Sharing hard-to-realize dreams and get suggestions in collaborative Q&A community.
Kan Yu, Xiaoyu Ji, Hengjuan Qian, Jun Zhang, and me
Adobe Photoshop, Adobe Illustrator, Balsamiq Wireframes, Axure
Team lead, UX designer, UX researcher and prototyper
Sep. 2013 - Jan. 2014
DreamHatcher is a collaborative Q&A e-community in which people can share the dreams that they can't realized by themselves with others and receive professional suggestions towards specific questions.
The platform helps solve the problem that people are too shy to share their hard-to-realize dreams and it facilitates the communication between the people who have similar dreams.
The approach of crowdsourcing makes DreamHatcher a better knowledge management system, so people get the access to solutions quickly and achieve dreams collaboratively. This is a project for CHI 2013 Student Design Competition.
In our initial survey, we raised 15 questions that were classified by three key points: general questions of dreams, questions of dream sharing and questions of contribution to others' dreams.
This survey had 199 successful respondents, and we gathered a few valuable findings that are stated below:
Based on 288 affinity notes collected from six interviews, we created an affinity wall. Findings led to many design ideas on our platform, and they also informed our personas.
Some people are open to share different types of dreams with tags. Sharing dreams on our platform can inspire other people, seek suggestions, mitigate depression and find matches.

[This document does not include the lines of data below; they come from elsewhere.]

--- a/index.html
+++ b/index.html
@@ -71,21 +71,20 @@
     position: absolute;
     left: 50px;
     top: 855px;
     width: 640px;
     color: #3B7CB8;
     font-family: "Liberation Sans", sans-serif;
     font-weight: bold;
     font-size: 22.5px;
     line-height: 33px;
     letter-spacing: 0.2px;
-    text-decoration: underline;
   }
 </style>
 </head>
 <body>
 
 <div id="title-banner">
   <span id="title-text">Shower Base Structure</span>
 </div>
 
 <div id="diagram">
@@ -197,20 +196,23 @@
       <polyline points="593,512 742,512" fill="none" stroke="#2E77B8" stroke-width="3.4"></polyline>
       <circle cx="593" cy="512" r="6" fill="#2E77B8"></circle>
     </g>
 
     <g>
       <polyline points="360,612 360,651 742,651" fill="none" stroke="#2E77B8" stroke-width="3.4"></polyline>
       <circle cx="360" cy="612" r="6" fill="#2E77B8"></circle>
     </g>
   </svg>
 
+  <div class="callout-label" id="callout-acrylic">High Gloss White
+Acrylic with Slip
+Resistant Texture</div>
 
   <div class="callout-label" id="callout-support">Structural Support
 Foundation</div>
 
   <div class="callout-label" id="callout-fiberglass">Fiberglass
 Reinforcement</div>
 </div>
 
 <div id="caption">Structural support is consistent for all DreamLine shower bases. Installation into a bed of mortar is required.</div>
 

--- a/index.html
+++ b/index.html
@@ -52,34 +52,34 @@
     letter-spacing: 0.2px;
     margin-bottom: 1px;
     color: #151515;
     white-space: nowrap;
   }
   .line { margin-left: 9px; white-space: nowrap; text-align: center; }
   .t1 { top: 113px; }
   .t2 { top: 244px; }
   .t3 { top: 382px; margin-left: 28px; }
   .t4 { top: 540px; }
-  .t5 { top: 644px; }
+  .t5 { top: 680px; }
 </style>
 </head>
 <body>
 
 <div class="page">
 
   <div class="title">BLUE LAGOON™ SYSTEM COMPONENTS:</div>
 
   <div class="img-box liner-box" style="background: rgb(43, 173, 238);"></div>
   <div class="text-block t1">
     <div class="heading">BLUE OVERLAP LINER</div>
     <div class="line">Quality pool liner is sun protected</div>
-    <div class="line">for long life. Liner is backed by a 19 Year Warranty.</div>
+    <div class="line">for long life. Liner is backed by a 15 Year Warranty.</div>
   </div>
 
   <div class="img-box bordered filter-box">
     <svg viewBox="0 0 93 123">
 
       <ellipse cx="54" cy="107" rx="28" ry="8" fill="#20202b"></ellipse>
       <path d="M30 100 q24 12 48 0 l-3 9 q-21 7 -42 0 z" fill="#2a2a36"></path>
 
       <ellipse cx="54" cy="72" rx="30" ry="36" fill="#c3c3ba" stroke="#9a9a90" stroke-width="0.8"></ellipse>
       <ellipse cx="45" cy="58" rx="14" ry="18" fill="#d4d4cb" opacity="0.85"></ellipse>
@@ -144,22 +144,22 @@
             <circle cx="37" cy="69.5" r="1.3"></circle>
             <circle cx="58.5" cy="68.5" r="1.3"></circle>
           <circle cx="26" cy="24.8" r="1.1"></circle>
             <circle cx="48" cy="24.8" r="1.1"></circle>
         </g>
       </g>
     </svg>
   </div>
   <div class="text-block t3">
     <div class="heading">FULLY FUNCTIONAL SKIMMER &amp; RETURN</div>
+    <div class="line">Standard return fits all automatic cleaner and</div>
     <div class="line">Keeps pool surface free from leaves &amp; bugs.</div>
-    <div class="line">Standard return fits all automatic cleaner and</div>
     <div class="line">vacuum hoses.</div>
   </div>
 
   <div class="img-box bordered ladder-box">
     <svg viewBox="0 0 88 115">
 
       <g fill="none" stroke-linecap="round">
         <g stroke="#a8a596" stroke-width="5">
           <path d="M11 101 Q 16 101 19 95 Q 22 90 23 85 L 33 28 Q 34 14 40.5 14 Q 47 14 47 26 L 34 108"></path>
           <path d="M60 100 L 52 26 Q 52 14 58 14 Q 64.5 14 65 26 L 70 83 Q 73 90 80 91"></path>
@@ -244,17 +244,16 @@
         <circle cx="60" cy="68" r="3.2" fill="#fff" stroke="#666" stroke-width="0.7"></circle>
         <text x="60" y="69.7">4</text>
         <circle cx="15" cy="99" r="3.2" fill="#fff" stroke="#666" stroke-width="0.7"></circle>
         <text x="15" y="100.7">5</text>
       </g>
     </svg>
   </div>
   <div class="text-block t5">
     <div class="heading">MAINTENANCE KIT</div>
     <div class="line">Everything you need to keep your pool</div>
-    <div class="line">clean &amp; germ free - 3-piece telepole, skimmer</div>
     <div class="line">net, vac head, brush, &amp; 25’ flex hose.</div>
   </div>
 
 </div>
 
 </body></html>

The tags on dreams can lead other users to their dreams easily.
Dreams are subjective, most are long-term. The excitement of fulfilling one’s dream can motivate him or her.
Some people prefer to receive notifications for their dreams and suggestions while they will not update dreams except some certain circumstances, such as when other users having demands or they need to refine their dreams.
Some people do not have intent to check their dreams frequently unless they are reminded about their dreams, or the dreams are interesting or providing useful information.
Common interests and knowledge, friendship, inner happiness and desire of helping others are primary motivations of providing suggestions to other people’s dreams.
Some people prefer selecting practical suggestions by themselves. They would like to give positive feedbacks to suggestions, but they refuse to receive any offensive suggestions.
The system should not only be entertaining but also be professional. People use this system could find their understanding of the life. Also, the system should let user use searching engine to find interesting ideas.
Some people do not care whether the person they help knows their social identities as long as the system does not expose their real identities.
Some people prefer to have the communication section of system to contain face to face element because it helps them feel intimate and provide instant feedbacks, but they don’t prefer the format of Wikipedia for searching because it is unreliable.
We created a behavioral map to better understand patterns of our interviewees. We identified ten high-level behavioral variables that might guide our final design. Based on results gathered from our contextual inquiry, we placed each individual interviewee along a spectrum for each variable. Two major clusters of behavior directly led to our two personas.
We got our design inspiration from several goal sharing and troubleshooting websites, such as Quora, WikiHow and Kickstarter. We want to provide a platform in which users can post their dreams and adopt suggestions from others. Therefore users can share their professional knowledge and skills.
We started with 12 sketches for brainstorming, then we narrowed down to 5 ideas for further exploring, which led to low-fi, mid-fi and high-fi prototypes.
This is a walkthrough video for the mid-fi prototype.
(Unmute the video to hear the narrative)
In order to revise our prototypes iteratively, we conducted usability testing to evaluate the platform’s feasibility, functionality and interface design. We took participants’ reflections into consideration and applied several adjustments to prototypes.
We plan to expand the target users in the coming future by integrating online and offline activities. Further studies regarding people’s motivation of sharing their wisdom could help us encourage people to provide more high-quality suggestions. Improving our discover feature to recommend good dreams to a particular user should also be taken into our consideration. Over all, we believe that DreamHatcher can not only help people clarify the process of achieving their dreams but also satisfy the needs of self-actualization.